Les civils sont parqués dans une grande salle à manger et enfermés à clef. Aussitôt laissés à eux-mêmes, les aides de camp sortent des masques à gaz précédemment dissimulés dans cette salle ; les prisonniers mettent ces masques et se couchent sous les lourdes tables pour attendre les événements. Dehors on tire au mortier.

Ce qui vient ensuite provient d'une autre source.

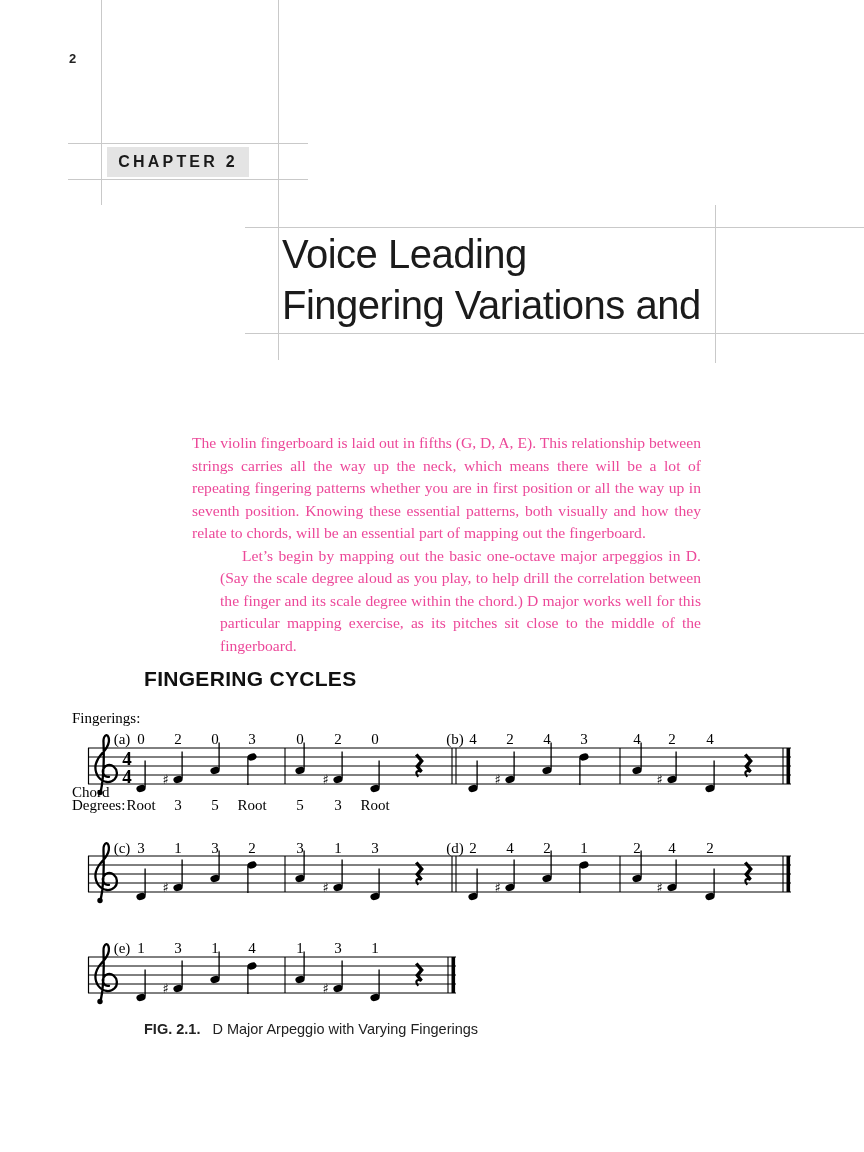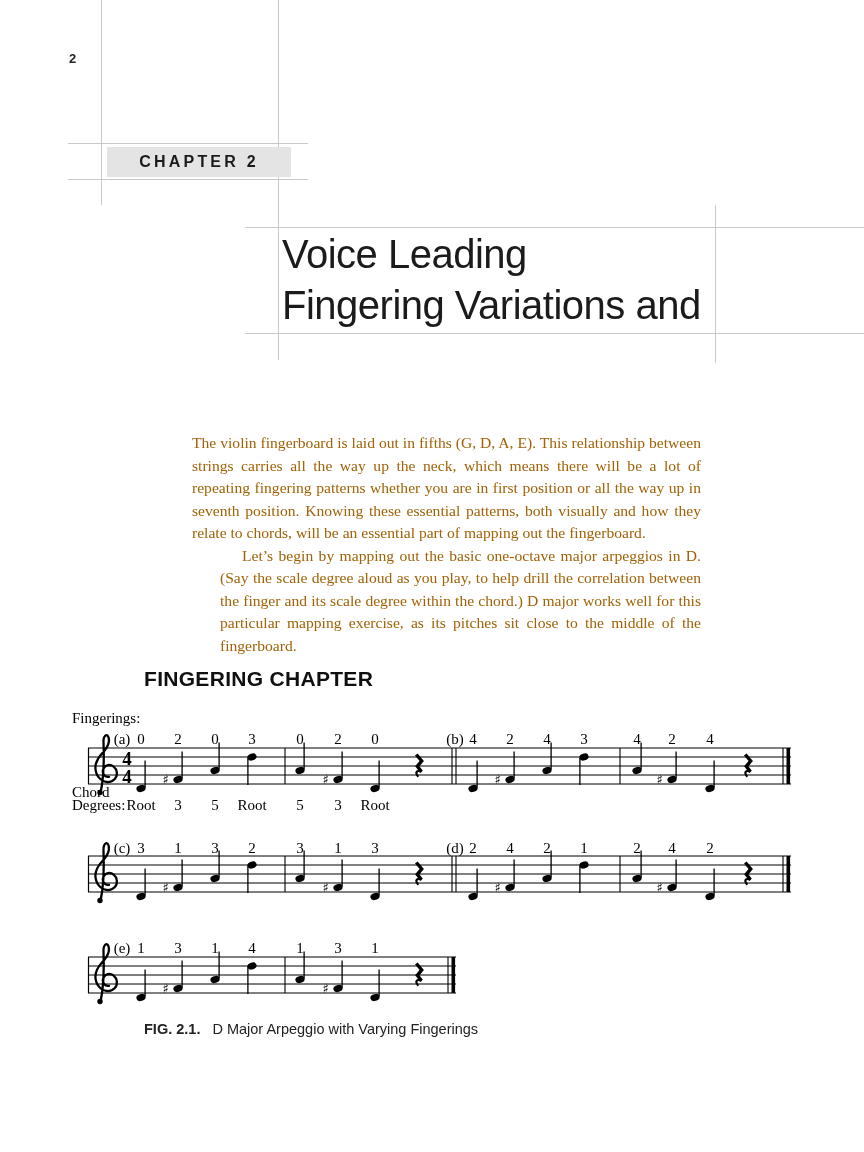--- a/index.html
+++ b/index.html
@@ -1,28 +1,28 @@
 <!DOCTYPE html>
 <html><head>
 <meta charset="utf-8">
 <style>
   html,body{margin:0;padding:0;}
   body{width:864px;height:1152px;background:#fff;position:relative;overflow:hidden;
        font-family:"Liberation Serif",serif;color:#111;}
   .gridline{position:absolute;background:#c9c9c9;}
   .pagenum{position:absolute;left:69px;top:51px;font-family:"Liberation Sans",sans-serif;
            font-weight:bold;font-size:13px;color:#222;}
-  .chapter-box{position:absolute;left:107px;top:147px;width:184px;height:30px;background:#e4e4e4;
+  .chapter-box{position:absolute;left:107px;top:147px;width:142px;height:30px;background:#e4e4e4;
                display:flex;align-items:center;justify-content:center;}
   .chapter-box span{font-family:"Liberation Sans",sans-serif;font-weight:bold;font-size:16px;
                     letter-spacing:3.2px;color:#1a1a1a;}
   .title{position:absolute;left:282px;top:229px;font-family:"Liberation Sans",sans-serif;
          font-size:40px;line-height:51px;letter-spacing:-0.5px;color:#1b1b1b;font-weight:400;}
   .bodytext{position:absolute;left:192px;top:432px;width:509px;text-align:justify;
-            font-size:15.6px;line-height:22.5px;color:#a16207;}
+            font-size:15.6px;line-height:22.5px;color:#ec4899;}
   .bodytext p{margin:0;}
   .bodytext p.indent{text-indent:22px;margin-left:28px;}
   .sec-heading{position:absolute;left:144px;top:667px;font-family:"Liberation Sans",sans-serif;
                font-weight:bold;font-size:21px;letter-spacing:0.3px;color:#101010;}
   .caption{position:absolute;left:144px;top:1021px;font-family:"Liberation Sans",sans-serif;
            font-size:14.5px;color:#222;}
   .caption b{margin-right:12px;}
   svg.music{position:absolute;left:0;}
   svg text{fill:#000;}
 </style>
@@ -46,21 +46,21 @@
 <div class="title">
   <div>Voice Leading</div>
   <div>Fingering Variations and</div>
 </div>
 
 <div class="bodytext">
   <p>The violin fingerboard is laid out in fifths (G, D, A, E). This relationship between strings carries all the way up the neck, which means there will be a lot of repeating fingering patterns whether you are in first position or all the way up in seventh position. Knowing these essential patterns, both visually and how they relate to chords, will be an essential part of mapping out the fingerboard.</p>
   <p class="indent">Let’s begin by mapping out the basic one-octave major arpeggios in D. (Say the scale degree aloud as you play, to help drill the correlation between the finger and its scale degree within the chord.) D major works well for this particular mapping exercise, as its pitches sit close to the middle of the fingerboard.</p>
 </div>
 
-<div class="sec-heading">FINGERING CHAPTER</div>
+<div class="sec-heading">FINGERING CYCLES</div>
 
 <div id="music-root">
     <svg width="864" height="125" class="music" style="top:700px">
       <line x1="88" y1="48" x2="791" y2="48" stroke="#000" stroke-width="1"></line>
       <line x1="88" y1="57" x2="791" y2="57" stroke="#000" stroke-width="1"></line>
       <line x1="88" y1="66" x2="791" y2="66" stroke="#000" stroke-width="1"></line>
       <line x1="88" y1="75" x2="791" y2="75" stroke="#000" stroke-width="1"></line>
       <line x1="88" y1="84" x2="791" y2="84" stroke="#000" stroke-width="1"></line>
       <line x1="88.5" y1="48" x2="88.5" y2="84" stroke="#000" stroke-width="1.2"></line>
       <g>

Le courant est rétabli à une heure juste. La fusillade cesse.
Des agents du FBI, portant eux aussi des masques à gaz, font irruption par la porte opposée et informent le Président que la rébellion est matée. Les chefs d’état-major et leurs troupes ont été capturés, sous le couvert d’un barrage de gaz, par un nombre non publié d’agents des services secrets, secondés par des officiers de police fédéraux. Les pertes subies par les troupes ont été réduites au minimum. Les chefs d’état-major sont indemnes.
Le Président et sa suite sont ramenés à Washington en hélicoptère, et le chef de l’État ordonne la remise en marche immédiate de toutes les chaînes de télévision pour annoncer la nouvelle de la tentative de coup d’État et de son échec. Le Congrès est convoqué en séance extraordinaire, et, sur la requête du Président, déclare le pays en état de siège. L’affaire est terminée.
Un porte-parole de la Maison-Blanche a fait savoir que le complot était connu de longue date, mais a refusé de révéler la source de cette information. Si on a laissé les choses aller aussi loin, a-t-il dit, c’est pour identifier les troupes sur lesquelles s’appuyaient les chefs militaires et connaître leur importance. Le porte-parole de la Maison-Blanche a déclaré que les rumeurs selon lesquelles ces troupes avaient été intoxiquées par des gaz psychotoxiques étaient dénuées de tout fondement, que les conjurés étaient accusés de haute trahison et incarcérés dans des prisons séparées, et qu’il se refusait à en préciser l’emplacement – tout ce qu’il pouvait indiquer c’est qu’elles se trouvaient dispersées à une certaine distance de Washington. Il s’est refusé, de même, à répondre aux questions relatives au nombre d’agents du FBI et d’officiers de police judiciaire ayant pris part à la répression, traitant par le mépris les rumeurs officieuses selon lesquelles il avait fallu mobiliser des milliers d’hommes pour mater le complot.
Seule information digne de foi : un grand nombre d’entre eux seraient restés dissimulés aux environs de Camp David plusieurs jours avant les événements. Mais tout ce que le porte-parole de la Maison-Blanche a accepté de reconnaître, c’est que les deux groupes de défenseurs avaient sauvé le Président et son entourage en témoignant d’un grand courage.